> **Exercise prompt**: Within the data that follows, set down exactly the lines from the one containing "Prestige PR-262 Long" through the one containing "total: 6420.01 -> 6502.94", both ends included.

> **Stored data**:
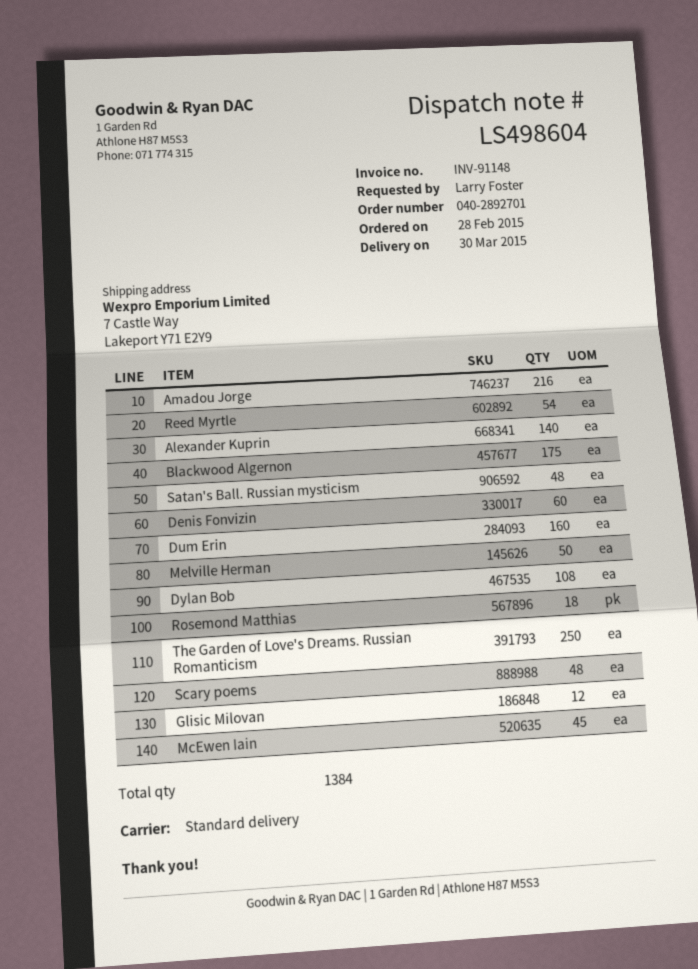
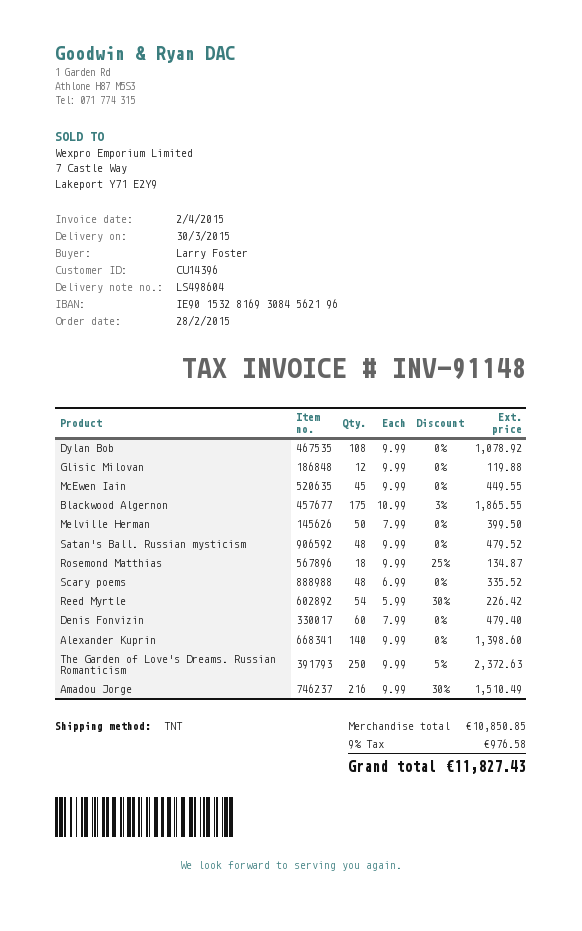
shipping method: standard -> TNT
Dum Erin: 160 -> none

--

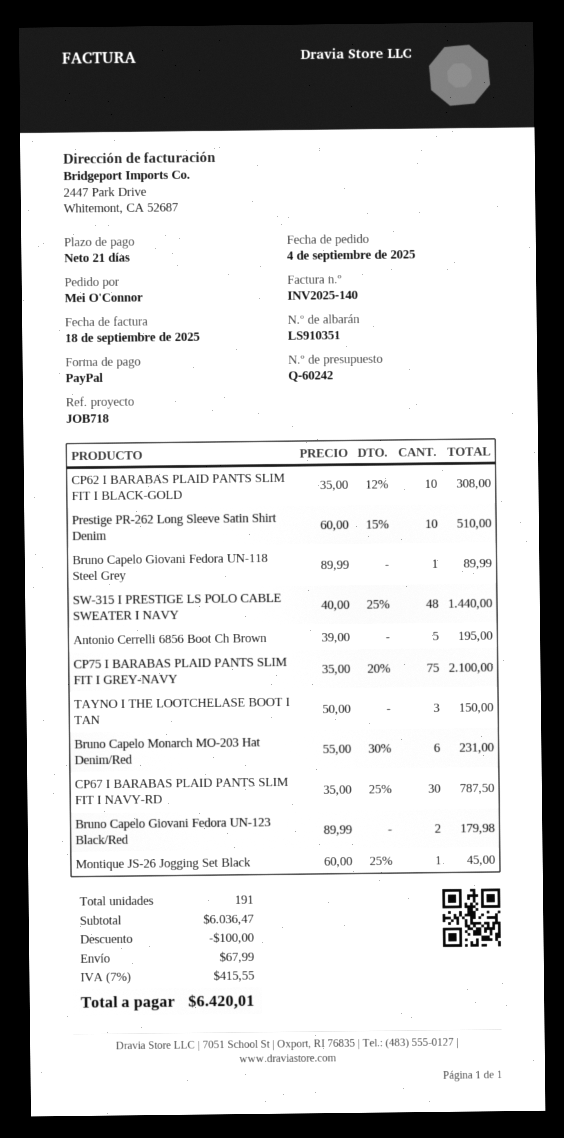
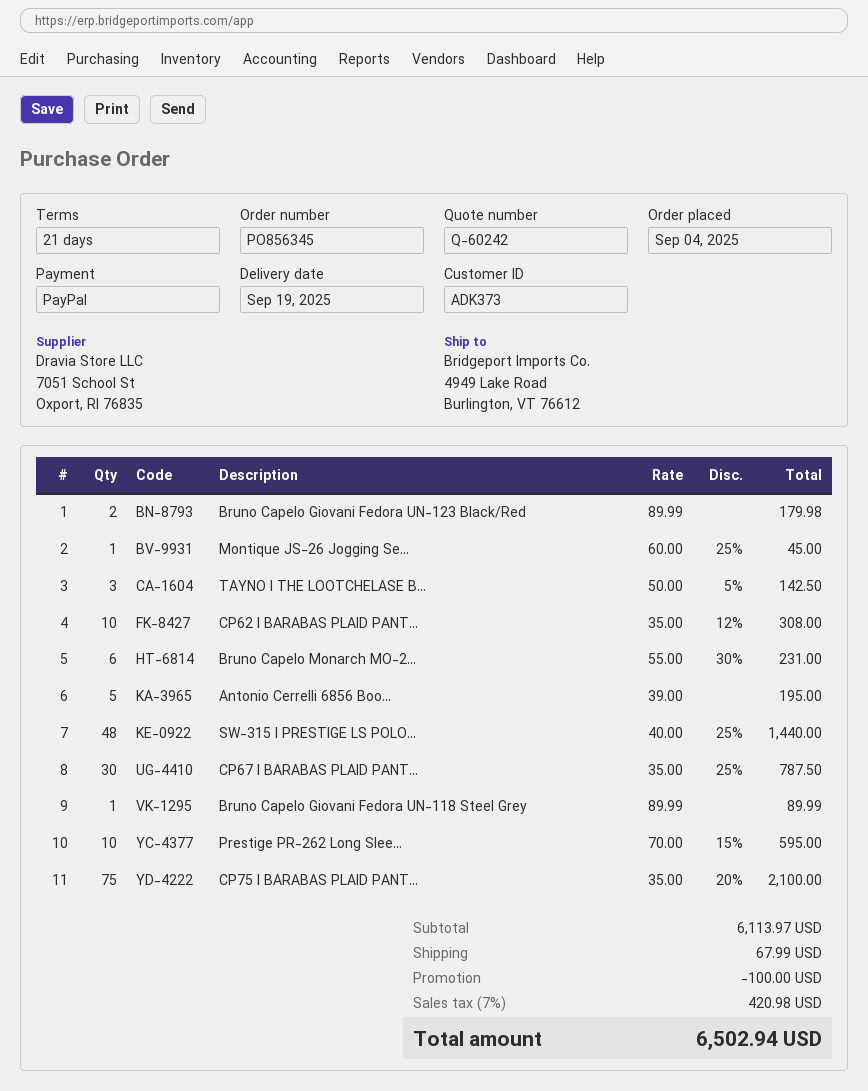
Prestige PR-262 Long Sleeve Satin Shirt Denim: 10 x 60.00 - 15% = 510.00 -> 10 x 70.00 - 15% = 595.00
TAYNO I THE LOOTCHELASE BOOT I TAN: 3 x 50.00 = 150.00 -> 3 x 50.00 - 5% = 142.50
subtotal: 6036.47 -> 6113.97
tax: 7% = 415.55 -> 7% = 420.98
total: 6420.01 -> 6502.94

> **Reply**:
Prestige PR-262 Long Sleeve Satin Shirt Denim: 10 x 60.00 - 15% = 510.00 -> 10 x 70.00 - 15% = 595.00
TAYNO I THE LOOTCHELASE BOOT I TAN: 3 x 50.00 = 150.00 -> 3 x 50.00 - 5% = 142.50
subtotal: 6036.47 -> 6113.97
tax: 7% = 415.55 -> 7% = 420.98
total: 6420.01 -> 6502.94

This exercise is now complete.